Öğrenci hareketleri öncü yol izliyordu işçi sınıfı mücadelesinde ve de sağ-sol kavgasında…
Sol harekette, farklı çizgilerde de olsa çok değerli liderler, mücadele insanları oluştu o dönemlerde…
Türkiye’de öğrenim gören Kıbrıslı öğrencilerin kurdukları KÖGEF (Kıbrıslılar Öğrenim ve Gençlik Federasyonu), bu mücadelede oldukça fazla rol oynadı, fikirler üretti, eylemler yaptı, farklı eylemlere katkı koydu, özellikle öğrenciler arasında paylaşımı, dayanışmayı kendine bir şiar edindi (benimsedi).
Bu paylaşım, dayanışma ve özellikle yeni gelenlere ‘iyi bir solcu nasıl olunur!’ bağlamında belki de şimdilerde çok da geçerli olmayan, belki de o günler hatırlandığında ‘komik’ de olan bazı şeyler de oluyordu;
Hatırlıyorum; Türkiye’ye yeni gitmiştim ve eskilerle, yeniler arasındaki bir sohbette nelerden hoşlanırsın, ne dinlersin, ne okursun soruları da vardı.
Şarkılara sıra gelince popüler de olmayan eskilerden bir şarkı okumuştum. Gülüşmeler olmuştu daha büyük, eski öğrencilerden… Nasıl olur da devrimci, coşku verecek bir solcu şarkı, türkü okumamıştım!
O zamanlarda okuduğumu hatırladığım o şarkı yine şimdilerde coverlar yapılarak yine yeniden belki de o zaman gülen dostların dillerinden düşmeyen, söylenen, dinlenen bir şarkı durumunda…
Yine o zamanlar öğrenime giden öğrencilerin giydiği ve solculuğunu ispatlayan giysi haki renkli parkalardı…
O bir simgeydi nerdeyse…
O parkayı gördüğünüzde birinin sırtında hemen olumlu notunuzu verirdiniz…
Düzenli giyinmek, bakımlı olmak, ‘lümpen’ (toplumsal sınıf bilinci olmayan) zevkler edinmek, belki köpek-kedi sevmek, belki de karşı cinse beğeniyle bakmak (o zamanlar LGBTI konuşulacak, akla gelebilecek bir şey değildi) hoş görülmeyen şeylerdi. Evlilikler bile ‘dayanışma’ çerçevesinde yapılırdı. Görüşte, mücadelede uygunluk, evlilikler için ideal bir çerçeve idi.
***
Elbette ki o günlerdeki görüşlerinden, yaşam biçimlerinden taviz vermeden yaşayanlarımız halâ var. Değişen dünyada farkında olmadan bu yaşam biçimine uyum sağlama gerçekliği olsa da anlattığım çerçevede görüşlerini sabitleyen dostlarımız, arkadaşlarımız halâ var.
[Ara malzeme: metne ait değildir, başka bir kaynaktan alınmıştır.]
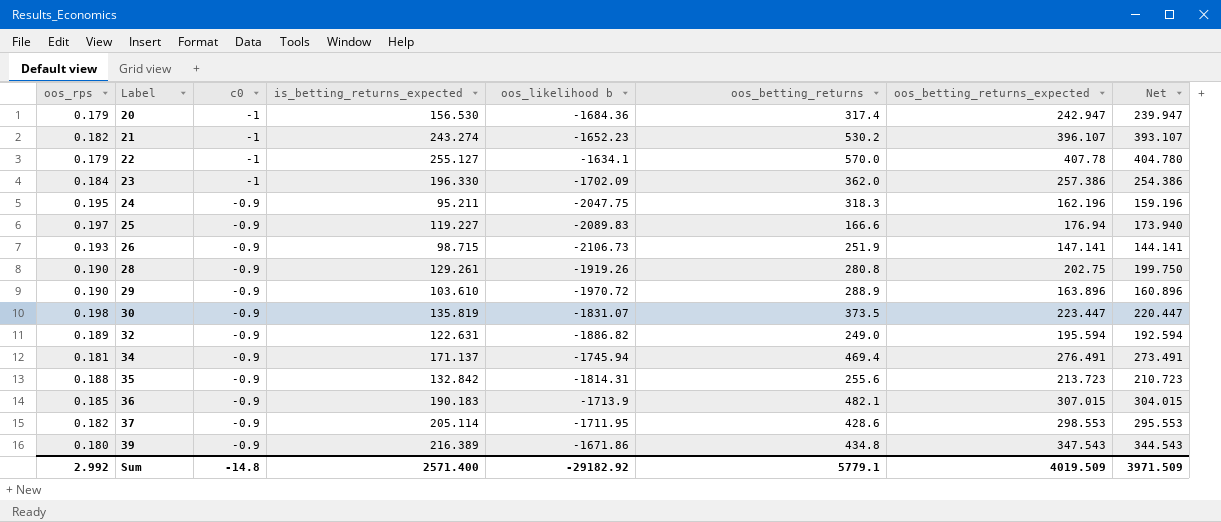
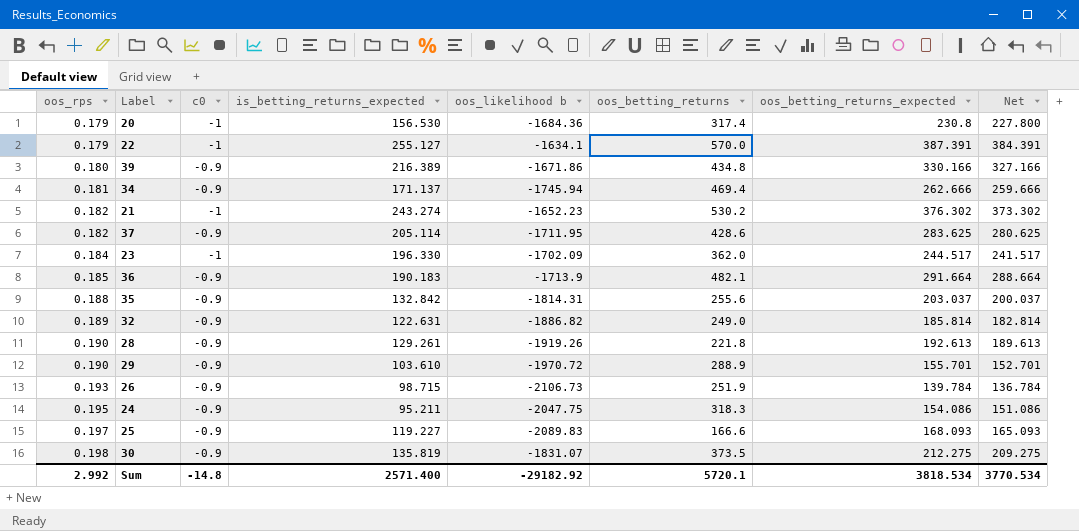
row order: Label ascending -> oos_rps ascending
20 | oos_betting_returns_expected: 242.947 -> 230.8
20 | Net: 239.947 -> 227.800
22 | oos_betting_returns_expected: 407.78 -> 387.391
22 | Net: 404.780 -> 384.391
39 | oos_betting_returns_expected: 347.543 -> 330.166
39 | Net: 344.543 -> 327.166
34 | oos_betting_returns_expected: 276.491 -> 262.666
34 | Net: 273.491 -> 259.666
21 | oos_betting_returns_expected: 396.107 -> 376.302
21 | Net: 393.107 -> 373.302
37 | oos_betting_returns_expected: 298.553 -> 283.625
37 | Net: 295.553 -> 280.625
23 | oos_betting_returns_expected: 257.386 -> 244.517
23 | Net: 254.386 -> 241.517
36 | oos_betting_returns_expected: 307.015 -> 291.664
36 | Net: 304.015 -> 288.664
35 | oos_betting_returns_expected: 213.723 -> 203.037
35 | Net: 210.723 -> 200.037
32 | oos_betting_returns_expected: 195.594 -> 185.814
32 | Net: 192.594 -> 182.814
28 | oos_betting_returns: 280.8 -> 221.8
28 | oos_betting_returns_expected: 202.75 -> 192.613
28 | Net: 199.750 -> 189.613
29 | oos_betting_returns_expected: 163.896 -> 155.701
29 | Net: 160.896 -> 152.701
26 | oos_betting_returns_expected: 147.141 -> 139.784
26 | Net: 144.141 -> 136.784
24 | oos_betting_returns_expected: 162.196 -> 154.086
24 | Net: 159.196 -> 151.086
25 | oos_betting_returns_expected: 176.94 -> 168.093
25 | Net: 173.940 -> 165.093
30 | oos_betting_returns_expected: 223.447 -> 212.275
30 | Net: 220.447 -> 209.275
Sum | oos_betting_returns: 5779.1 -> 5720.1
Sum | oos_betting_returns_expected: 4019.509 -> 3818.534
Sum | Net: 3971.509 -> 3770.534

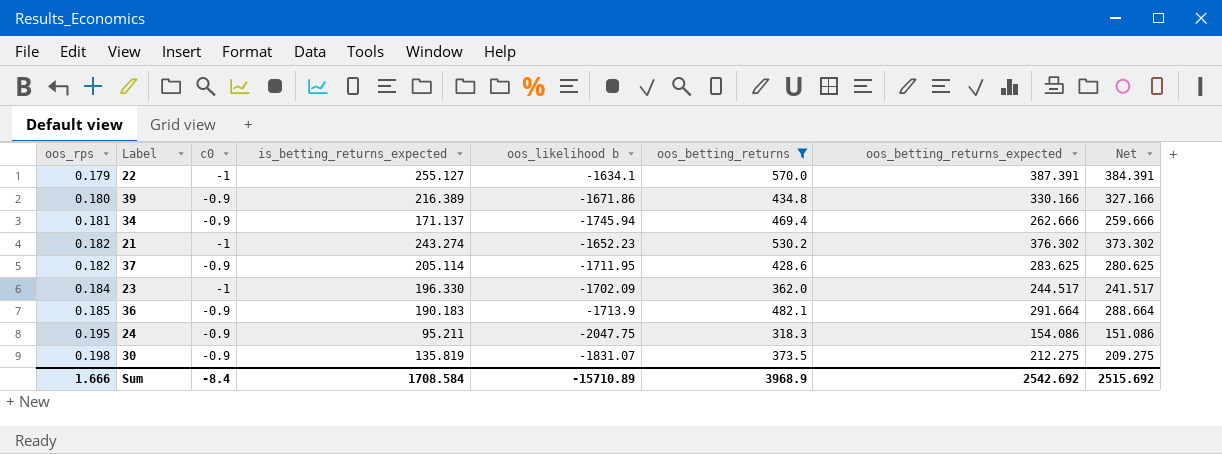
filter: none -> oos_betting_returns >= 318.3
Sum | oos_rps: 2.992 -> 1.666
Sum | c0: -14.8 -> -8.4
Sum | is_betting_returns_expected: 2571.400 -> 1708.584
Sum | oos_likelihood b: -29182.92 -> -15710.89
Sum | oos_betting_returns: 5720.1 -> 3968.9
Sum | oos_betting_returns_expected: 3818.534 -> 2542.692
Sum | Net: 3770.534 -> 2515.692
Ama o günkü görüşlerin, yaşam biçiminin çok çok dışında değişiklik geçiren dostlar da var. Bunu bilinçli yapan, zorunlu kalan veya farkında olmadan farklı yolları yürüyenlerimiz de oldu ve oluyor…
Yıllar geçiyor, dünya değişiyor, doğa da farklılaşıyor… Dolayısıyla doğanın bir parçası olan insan da bu değişimin bir yerinde yerini alıyor.
Oy ve para
1 Temmuz’u tedirginlik içinde bekliyoruz…
Neden?
Çünkü Türkiye’den uçaklar gelmeye başlayacak…
Peki neden tedirginiz?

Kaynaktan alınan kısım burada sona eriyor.